Abstract
We revisit the definition of signatures of knowledge by Chase and Lysanskaya (Crypto 2006) which correspond to regular signatures but where the signer also proves knowledge of the secret key to the public key through any signature. From a more abstract point of view, the signer holds a secret witness w to a public NP statement x and any signature to a message allows to extract w given some auxiliary trapdoor information. Besides extractability, Chase and Lysanskaya also demand a strong witness-hiding property, called simulatability, akin to the zero-knowledge property of non-interactive proofs. They also show that this property ensures anonymity for delegatable credentials or for ring signatures, for example.

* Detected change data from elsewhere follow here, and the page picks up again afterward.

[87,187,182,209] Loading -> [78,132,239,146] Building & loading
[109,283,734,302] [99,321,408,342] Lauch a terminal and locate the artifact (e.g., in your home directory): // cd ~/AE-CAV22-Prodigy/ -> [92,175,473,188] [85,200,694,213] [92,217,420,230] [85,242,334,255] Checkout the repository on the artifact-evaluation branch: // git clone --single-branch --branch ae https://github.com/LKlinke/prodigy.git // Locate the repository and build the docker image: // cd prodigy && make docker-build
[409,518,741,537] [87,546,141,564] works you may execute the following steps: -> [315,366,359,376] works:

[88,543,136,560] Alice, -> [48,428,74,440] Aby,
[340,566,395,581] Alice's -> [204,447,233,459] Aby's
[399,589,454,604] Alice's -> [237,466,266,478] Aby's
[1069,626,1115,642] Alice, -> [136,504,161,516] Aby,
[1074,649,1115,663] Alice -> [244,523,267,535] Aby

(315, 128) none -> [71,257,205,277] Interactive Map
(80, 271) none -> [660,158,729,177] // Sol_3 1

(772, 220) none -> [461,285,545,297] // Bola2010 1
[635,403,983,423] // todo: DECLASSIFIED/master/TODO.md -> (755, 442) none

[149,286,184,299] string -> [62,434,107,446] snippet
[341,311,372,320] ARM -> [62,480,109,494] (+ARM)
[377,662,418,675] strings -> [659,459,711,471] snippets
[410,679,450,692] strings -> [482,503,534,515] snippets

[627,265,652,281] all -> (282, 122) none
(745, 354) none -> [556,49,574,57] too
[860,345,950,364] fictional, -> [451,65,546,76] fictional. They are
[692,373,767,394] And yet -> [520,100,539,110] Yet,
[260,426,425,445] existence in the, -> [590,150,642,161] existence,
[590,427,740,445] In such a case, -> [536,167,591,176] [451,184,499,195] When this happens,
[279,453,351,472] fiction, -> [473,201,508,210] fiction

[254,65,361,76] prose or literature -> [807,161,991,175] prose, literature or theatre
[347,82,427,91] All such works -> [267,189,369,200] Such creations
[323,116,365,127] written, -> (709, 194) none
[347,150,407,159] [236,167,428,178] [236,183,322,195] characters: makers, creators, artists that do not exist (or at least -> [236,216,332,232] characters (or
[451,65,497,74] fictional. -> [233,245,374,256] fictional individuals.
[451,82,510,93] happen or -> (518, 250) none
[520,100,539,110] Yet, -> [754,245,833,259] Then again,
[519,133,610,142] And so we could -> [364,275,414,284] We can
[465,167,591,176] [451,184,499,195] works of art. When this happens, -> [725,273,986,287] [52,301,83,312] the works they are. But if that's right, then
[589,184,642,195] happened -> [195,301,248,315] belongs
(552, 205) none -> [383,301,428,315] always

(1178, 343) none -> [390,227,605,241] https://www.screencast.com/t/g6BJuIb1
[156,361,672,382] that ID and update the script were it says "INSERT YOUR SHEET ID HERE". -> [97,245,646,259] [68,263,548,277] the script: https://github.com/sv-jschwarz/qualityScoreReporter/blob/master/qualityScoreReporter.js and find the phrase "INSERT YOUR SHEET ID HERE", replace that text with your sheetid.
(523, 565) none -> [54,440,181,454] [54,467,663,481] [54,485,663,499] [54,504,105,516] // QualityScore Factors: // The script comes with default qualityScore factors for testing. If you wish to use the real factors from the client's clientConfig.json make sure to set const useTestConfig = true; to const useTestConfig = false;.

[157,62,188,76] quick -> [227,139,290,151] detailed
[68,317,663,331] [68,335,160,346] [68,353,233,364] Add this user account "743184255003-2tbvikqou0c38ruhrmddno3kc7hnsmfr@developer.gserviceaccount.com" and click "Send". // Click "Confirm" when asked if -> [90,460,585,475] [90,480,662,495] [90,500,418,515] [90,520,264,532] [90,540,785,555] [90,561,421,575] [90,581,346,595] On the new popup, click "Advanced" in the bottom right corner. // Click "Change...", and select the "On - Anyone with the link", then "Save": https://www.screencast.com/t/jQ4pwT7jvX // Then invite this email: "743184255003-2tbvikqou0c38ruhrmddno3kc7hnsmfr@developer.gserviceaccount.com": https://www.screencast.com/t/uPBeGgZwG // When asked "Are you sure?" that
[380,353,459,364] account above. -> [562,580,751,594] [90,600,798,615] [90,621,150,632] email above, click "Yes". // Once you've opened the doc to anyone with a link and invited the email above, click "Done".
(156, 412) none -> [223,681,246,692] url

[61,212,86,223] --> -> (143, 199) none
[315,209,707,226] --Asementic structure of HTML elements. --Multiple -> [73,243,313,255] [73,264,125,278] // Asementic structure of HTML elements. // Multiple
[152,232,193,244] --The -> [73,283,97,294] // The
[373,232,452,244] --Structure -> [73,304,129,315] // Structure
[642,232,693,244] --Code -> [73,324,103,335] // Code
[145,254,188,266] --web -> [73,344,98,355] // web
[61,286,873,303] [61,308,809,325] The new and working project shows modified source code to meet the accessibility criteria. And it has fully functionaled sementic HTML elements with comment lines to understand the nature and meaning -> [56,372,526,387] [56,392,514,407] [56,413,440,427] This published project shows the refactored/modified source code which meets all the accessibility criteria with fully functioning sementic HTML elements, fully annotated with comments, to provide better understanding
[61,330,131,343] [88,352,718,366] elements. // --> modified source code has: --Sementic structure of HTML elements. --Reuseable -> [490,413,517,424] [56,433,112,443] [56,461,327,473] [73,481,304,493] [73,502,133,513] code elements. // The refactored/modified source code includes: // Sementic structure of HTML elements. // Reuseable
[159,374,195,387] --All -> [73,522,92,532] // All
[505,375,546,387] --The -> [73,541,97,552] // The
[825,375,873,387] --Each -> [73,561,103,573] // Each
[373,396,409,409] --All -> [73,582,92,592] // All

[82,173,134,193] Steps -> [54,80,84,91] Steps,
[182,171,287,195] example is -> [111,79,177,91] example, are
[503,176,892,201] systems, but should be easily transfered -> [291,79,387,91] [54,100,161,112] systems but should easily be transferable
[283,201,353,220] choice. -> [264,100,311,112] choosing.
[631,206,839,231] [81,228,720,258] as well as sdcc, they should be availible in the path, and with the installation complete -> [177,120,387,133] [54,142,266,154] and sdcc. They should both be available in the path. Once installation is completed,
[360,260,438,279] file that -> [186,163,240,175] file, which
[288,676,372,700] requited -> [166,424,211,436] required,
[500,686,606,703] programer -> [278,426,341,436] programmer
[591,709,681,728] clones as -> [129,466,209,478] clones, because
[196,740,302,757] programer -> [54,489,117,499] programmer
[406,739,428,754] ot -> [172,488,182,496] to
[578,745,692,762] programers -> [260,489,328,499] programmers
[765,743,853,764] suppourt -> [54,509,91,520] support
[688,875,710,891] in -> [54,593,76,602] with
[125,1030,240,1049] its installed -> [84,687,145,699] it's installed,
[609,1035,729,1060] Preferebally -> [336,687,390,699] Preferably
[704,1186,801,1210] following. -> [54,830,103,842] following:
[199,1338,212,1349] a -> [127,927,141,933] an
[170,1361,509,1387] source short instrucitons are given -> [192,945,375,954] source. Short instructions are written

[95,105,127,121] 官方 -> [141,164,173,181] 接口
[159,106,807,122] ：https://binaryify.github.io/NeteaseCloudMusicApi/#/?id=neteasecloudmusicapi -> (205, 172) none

In this work here we discuss relaxed notions for simulatability and when they are sufficient for applications. Namely, in one notion we forgo any explicit witness-hiding notion, beyond some weak requirement that signatures should not help to produce further signatures, analogously to unforgeability of regular signature schemes. This notion suffices for example for devising regular signature schemes with some additional proof-of-possession (POP) or knowledge-of-secret-key (KOSK) property. Our stronger notion resembles the witness-indistinguishability notion of proofs of knowledge and can be used to build anonymous ring signatures. Besides formal definitions we relate all notions and discuss constructions and the aforementioned applications.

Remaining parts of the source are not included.